Saturday, July 12, 2014

[Best of Batman] Gotham by Gaslight by Bryan Augustyn

The foremost thing I have always loved about Batman and his stories is the air of dark mystery and malicious intrigue that surrounds its pages. I also grew up with detective fiction and I remember that the very first Batman comic book I read in passing had the same elements I enjoyed about said genre in the first place. I was so drawn to this brooding and reticent watchful guardian of the night in a very inexplicable sense, and I knew that he needs to be a constant thing in my life from there on. 

Reading Bryan Augustyn's self-contained story Gotham by Gaslight unearth those nostalgic feelings. This fifty-paged comic book is set in an alternate universe where Bruce Wayne, Batman and Gotham City are in the nineteenth century. It actually does work well, considering that the general atmospheric theme of a lot of Batman stories belongs to a gothic criteria anyway, and the very essence of the Dark Knight blends with shadows and ghouls running amok in a lawless and godless city. This comic book explored the same events in Bruce's life as we know it in canon but are depicted as if we traveled back to a simpler yet just as malevolent point in time.

Batman's costume is something that could be akin to a steampunk version. I especially loved the mask that resembled a rustic-styled goggles for bird-watching, giving his face a menacing yet old-fashioned look. I also think that the overall visual choices for this comic (the font of the texts, the structural panels and the washed-out color palette) are at par with what the writing is trying to embody. Having a copy of this story is like owning an antique parchment of some sort where the sketches and illustrations are fading and are uneven in some place, but it only adds more to its haunting appeal.

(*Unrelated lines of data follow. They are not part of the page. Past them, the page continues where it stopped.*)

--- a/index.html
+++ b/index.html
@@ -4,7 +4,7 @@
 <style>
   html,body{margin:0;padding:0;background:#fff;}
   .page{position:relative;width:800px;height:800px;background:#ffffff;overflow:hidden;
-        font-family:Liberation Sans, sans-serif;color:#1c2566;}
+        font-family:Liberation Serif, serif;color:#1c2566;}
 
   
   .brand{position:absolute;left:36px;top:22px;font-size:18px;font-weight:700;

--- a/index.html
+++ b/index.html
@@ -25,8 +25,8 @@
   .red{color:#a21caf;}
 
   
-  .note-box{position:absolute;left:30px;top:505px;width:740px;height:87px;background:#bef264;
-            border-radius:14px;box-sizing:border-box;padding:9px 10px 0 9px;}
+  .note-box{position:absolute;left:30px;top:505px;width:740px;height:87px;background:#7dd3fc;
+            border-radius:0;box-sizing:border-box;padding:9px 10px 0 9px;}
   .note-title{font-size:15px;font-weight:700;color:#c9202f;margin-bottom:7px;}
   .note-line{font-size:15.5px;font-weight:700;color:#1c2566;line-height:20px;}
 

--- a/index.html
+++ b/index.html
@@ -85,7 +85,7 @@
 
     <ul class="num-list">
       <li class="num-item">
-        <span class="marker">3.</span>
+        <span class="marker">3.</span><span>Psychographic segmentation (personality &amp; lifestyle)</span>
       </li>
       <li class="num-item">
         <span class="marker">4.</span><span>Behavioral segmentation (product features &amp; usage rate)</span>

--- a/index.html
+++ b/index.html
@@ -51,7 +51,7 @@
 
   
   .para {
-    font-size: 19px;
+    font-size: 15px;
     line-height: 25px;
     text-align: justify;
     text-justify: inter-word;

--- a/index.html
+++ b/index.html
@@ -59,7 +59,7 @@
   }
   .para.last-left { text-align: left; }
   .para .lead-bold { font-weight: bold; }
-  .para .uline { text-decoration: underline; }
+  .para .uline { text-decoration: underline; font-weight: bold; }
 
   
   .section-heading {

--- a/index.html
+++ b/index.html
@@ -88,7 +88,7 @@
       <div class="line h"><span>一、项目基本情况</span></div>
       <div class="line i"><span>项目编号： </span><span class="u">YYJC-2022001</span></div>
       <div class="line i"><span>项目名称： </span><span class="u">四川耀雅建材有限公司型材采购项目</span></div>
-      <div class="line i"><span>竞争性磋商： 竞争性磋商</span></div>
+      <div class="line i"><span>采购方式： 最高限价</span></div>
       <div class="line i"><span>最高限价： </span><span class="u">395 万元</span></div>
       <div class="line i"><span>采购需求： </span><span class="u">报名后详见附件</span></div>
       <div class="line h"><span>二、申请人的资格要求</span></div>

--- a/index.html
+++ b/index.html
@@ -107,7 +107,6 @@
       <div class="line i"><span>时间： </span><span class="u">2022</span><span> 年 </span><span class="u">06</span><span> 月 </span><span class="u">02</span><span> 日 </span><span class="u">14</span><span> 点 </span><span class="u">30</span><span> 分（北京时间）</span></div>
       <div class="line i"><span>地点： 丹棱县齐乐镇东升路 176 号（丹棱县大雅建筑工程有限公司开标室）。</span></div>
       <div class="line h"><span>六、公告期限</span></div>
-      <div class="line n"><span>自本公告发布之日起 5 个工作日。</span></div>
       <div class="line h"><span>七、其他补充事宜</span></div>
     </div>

The plot had a good pacing and suspense to it that makes it feel like I'm watching a movie set in the Victorian age that is remarkably well-preserved and true to its time. This is a marvelous, worthwhile read. I'm glad someone thought about writing Batman in this setting and century because it made perfect sense for someone of his nature and origins to fit in such a murky landscape. Gotham City itself after all has that kind of vibe already--something so ancient and dark that you always feel a chill in your spine when you're reading about it. Augustyn's Gotham by Gaslight sings that eerie tune all the way.